**Problem description**
Write out the records in full and without alteration, setting aside their pictures.

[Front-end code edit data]
::::

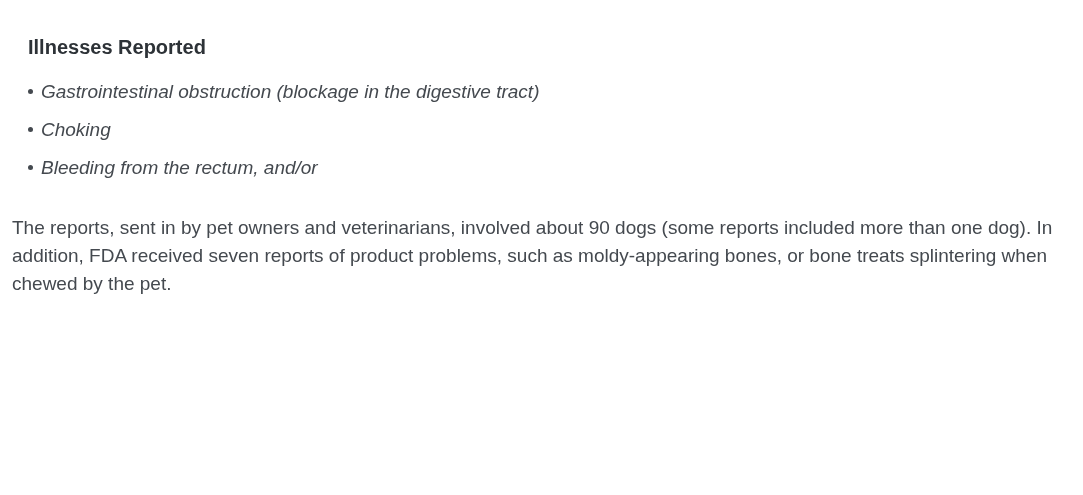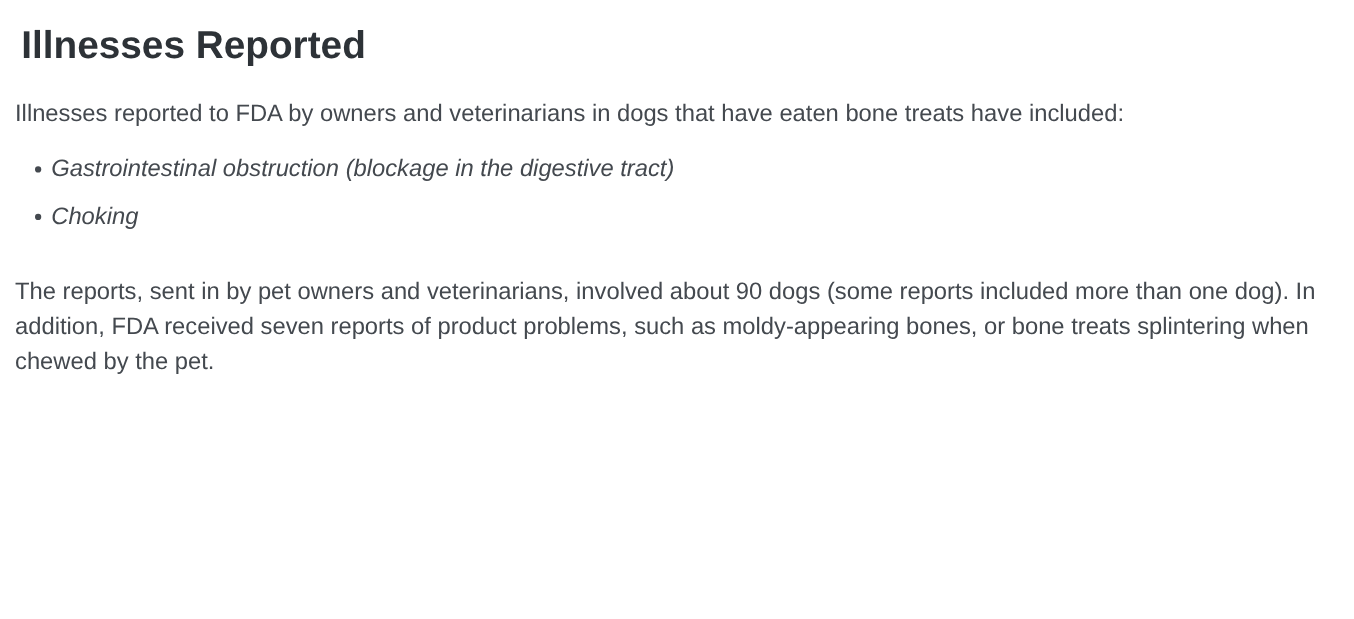--- a/index.html
+++ b/index.html
@@ -18,8 +18,8 @@
     padding: 16px 16px 0 12px;
   }
   .doc h2 {
-    margin: 5px;
-    font-size: 31px;
+    margin: 16px;
+    font-size: 20px;
     line-height: 30px;
     font-weight: bold;
     color: #2d3237;

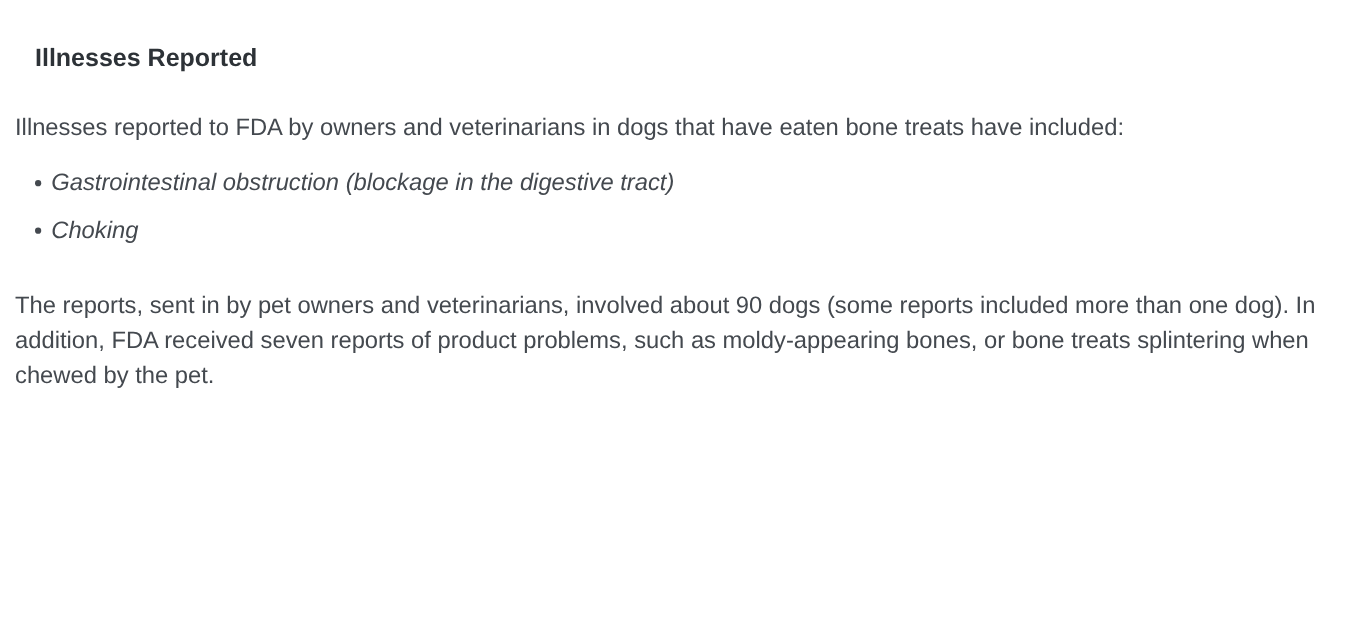--- a/index.html
+++ b/index.html
@@ -67,7 +67,6 @@
 <div class="doc">
   <h2>Illnesses Reported</h2>
 
-  <p class="intro">Illnesses reported to FDA by owners and veterinarians in dogs that have eaten bone treats have included:</p>
 
   <ul>
       <li><span class="bullet-dot"></span>Gastrointestinal obstruction (blockage in the digestive tract)</li>

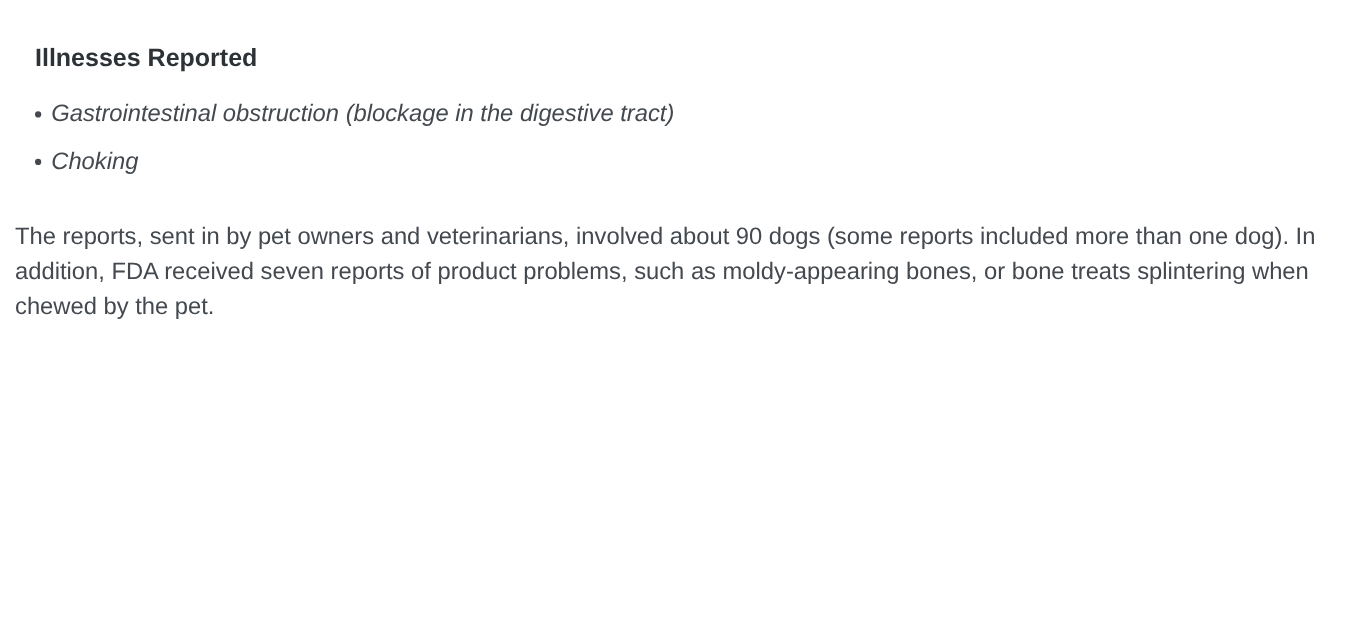--- a/index.html
+++ b/index.html
@@ -71,6 +71,7 @@
   <ul>
       <li><span class="bullet-dot"></span>Gastrointestinal obstruction (blockage in the digestive tract)</li>
       <li><span class="bullet-dot"></span>Choking</li>
+      <li><span class="bullet-dot"></span>Bleeding from the rectum, and/or</li>
     </ul>
 
   <p class="closing">The reports, sent in by pet owners and veterinarians, involved about 90 dogs (some reports included more than one dog). In addition, FDA received seven reports of product problems, such as moldy-appearing bones, or bone treats splintering when chewed by the pet.</p>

::::

**Written reply**
--- a/index.html
+++ b/index.html
@@ -18,8 +18,8 @@
     padding: 16px 16px 0 12px;
   }
   .doc h2 {
-    margin: 5px;
-    font-size: 31px;
+    margin: 16px;
+    font-size: 20px;
     line-height: 30px;
     font-weight: bold;
     color: #2d3237;

--- a/index.html
+++ b/index.html
@@ -67,7 +67,6 @@
 <div class="doc">
   <h2>Illnesses Reported</h2>
 
-  <p class="intro">Illnesses reported to FDA by owners and veterinarians in dogs that have eaten bone treats have included:</p>
 
   <ul>
       <li><span class="bullet-dot"></span>Gastrointestinal obstruction (blockage in the digestive tract)</li>

--- a/index.html
+++ b/index.html
@@ -71,6 +71,7 @@
   <ul>
       <li><span class="bullet-dot"></span>Gastrointestinal obstruction (blockage in the digestive tract)</li>
       <li><span class="bullet-dot"></span>Choking</li>
+      <li><span class="bullet-dot"></span>Bleeding from the rectum, and/or</li>
     </ul>
 
   <p class="closing">The reports, sent in by pet owners and veterinarians, involved about 90 dogs (some reports included more than one dog). In addition, FDA received seven reports of product problems, such as moldy-appearing bones, or bone treats splintering when chewed by the pet.</p>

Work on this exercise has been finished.